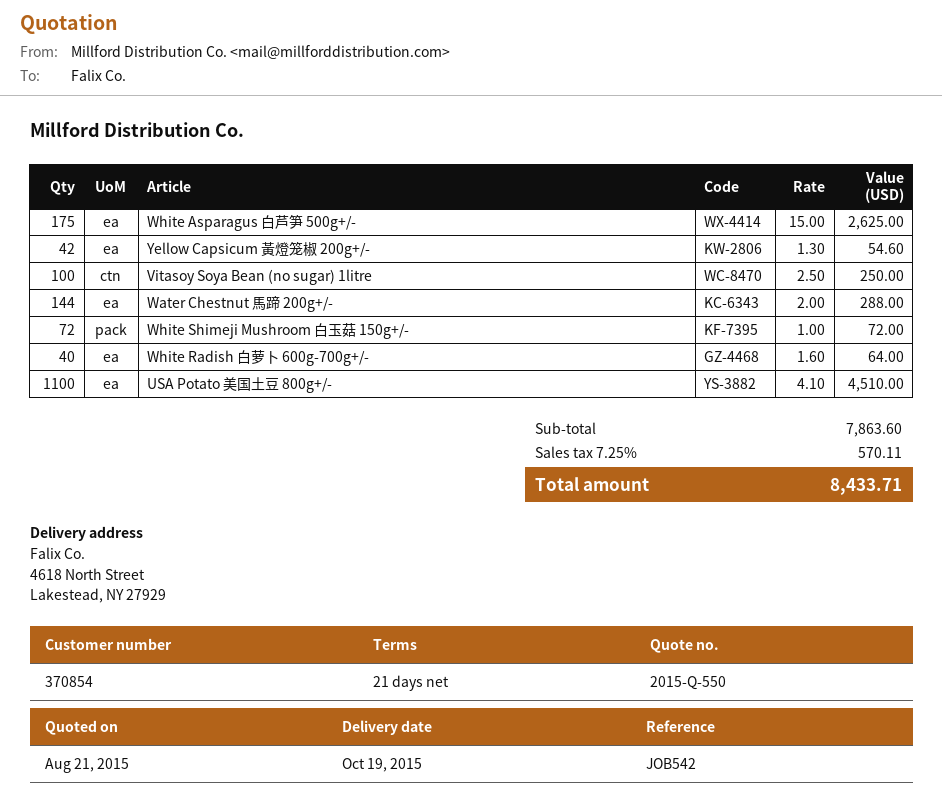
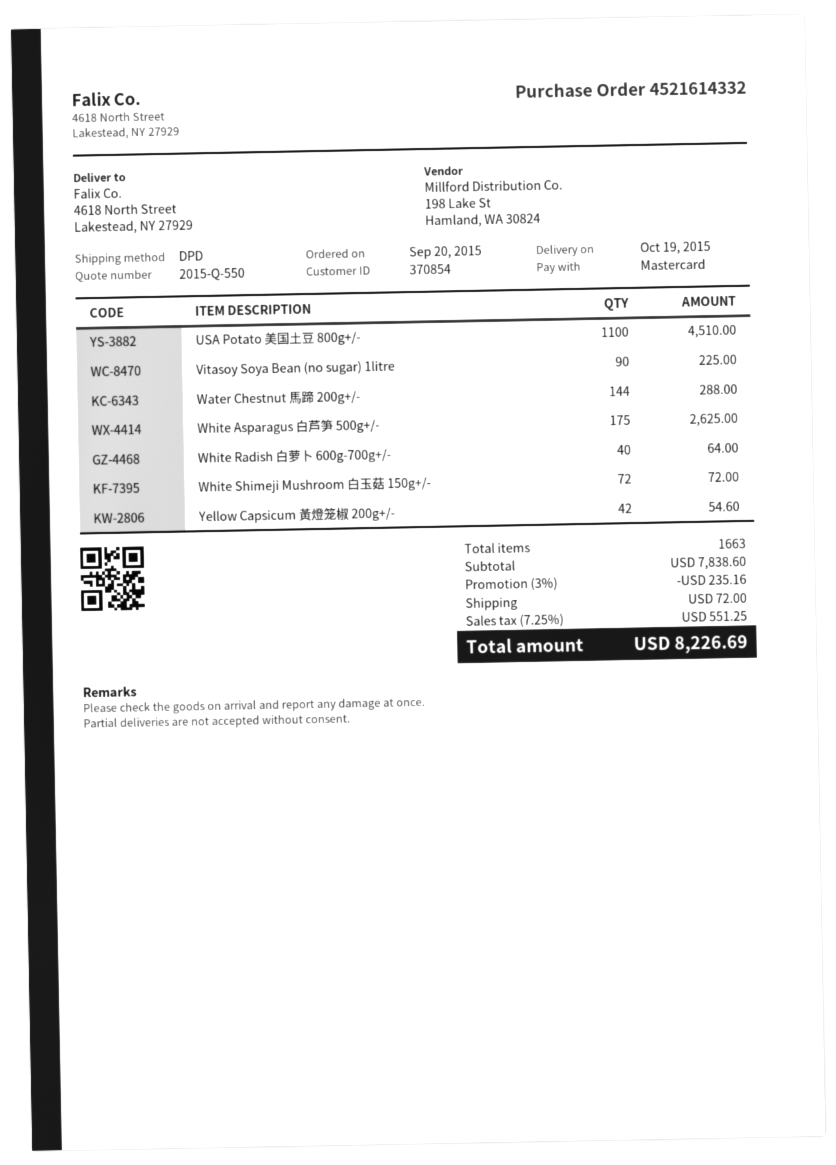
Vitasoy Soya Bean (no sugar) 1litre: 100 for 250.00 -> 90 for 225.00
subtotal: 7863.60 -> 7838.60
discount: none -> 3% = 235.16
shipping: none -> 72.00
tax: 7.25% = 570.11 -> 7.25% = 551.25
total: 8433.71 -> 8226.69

========

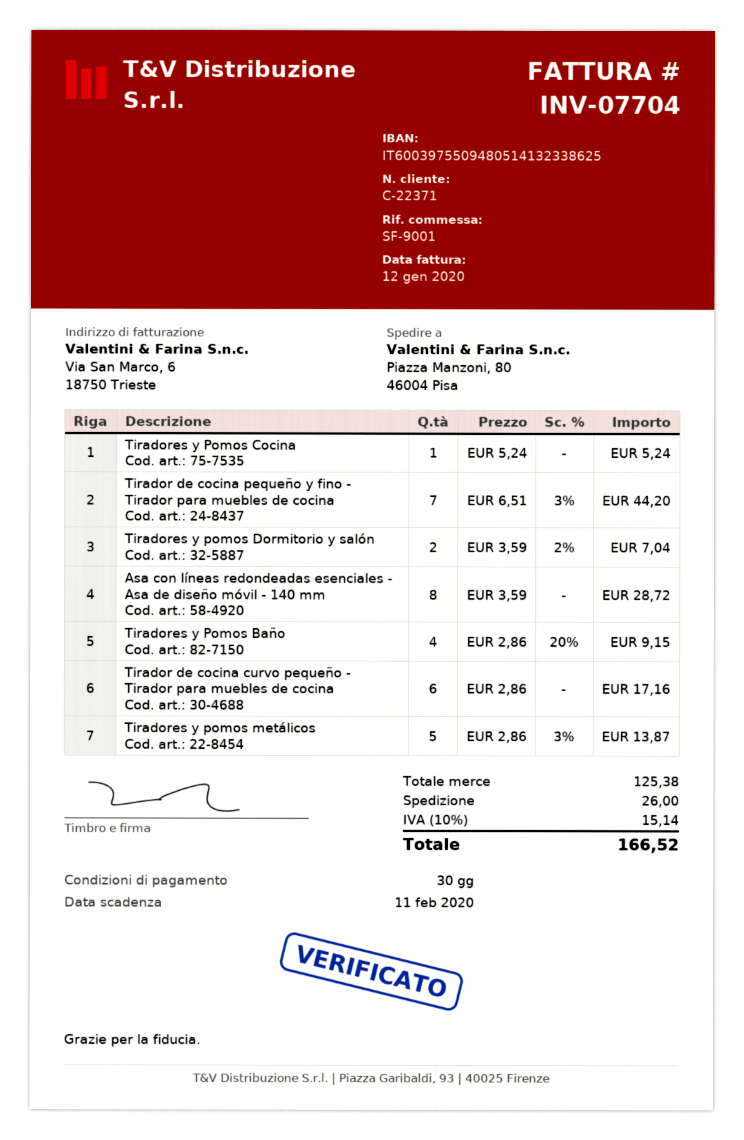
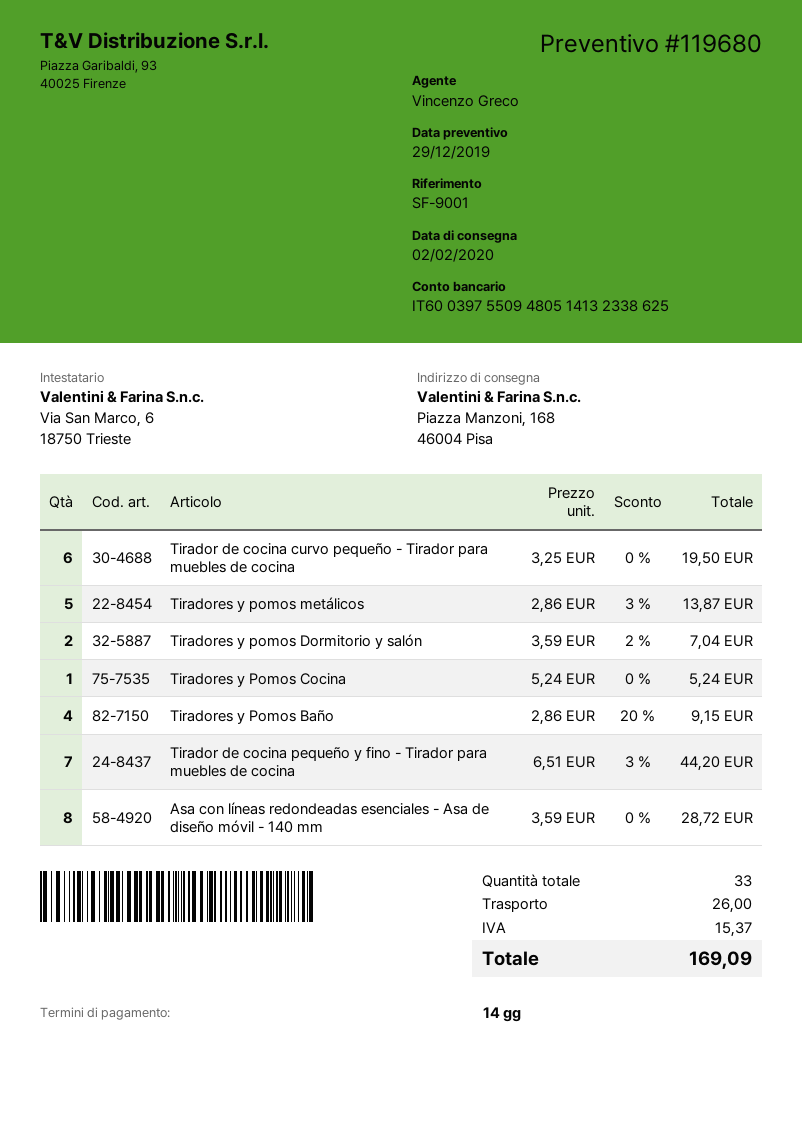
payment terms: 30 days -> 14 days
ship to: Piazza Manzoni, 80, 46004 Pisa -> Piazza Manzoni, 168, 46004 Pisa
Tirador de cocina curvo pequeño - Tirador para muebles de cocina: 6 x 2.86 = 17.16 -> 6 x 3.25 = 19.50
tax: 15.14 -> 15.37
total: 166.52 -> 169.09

========

Work item =
Working from the material above, retype exactly the lines from the one with "Vitasoy Soya Bean" through the one with "total: 8433.71 -> 8226.69", both included, and only those lines.

Result for this task =
Vitasoy Soya Bean (no sugar) 1litre: 100 for 250.00 -> 90 for 225.00
subtotal: 7863.60 -> 7838.60
discount: none -> 3% = 235.16
shipping: none -> 72.00
tax: 7.25% = 570.11 -> 7.25% = 551.25
total: 8433.71 -> 8226.69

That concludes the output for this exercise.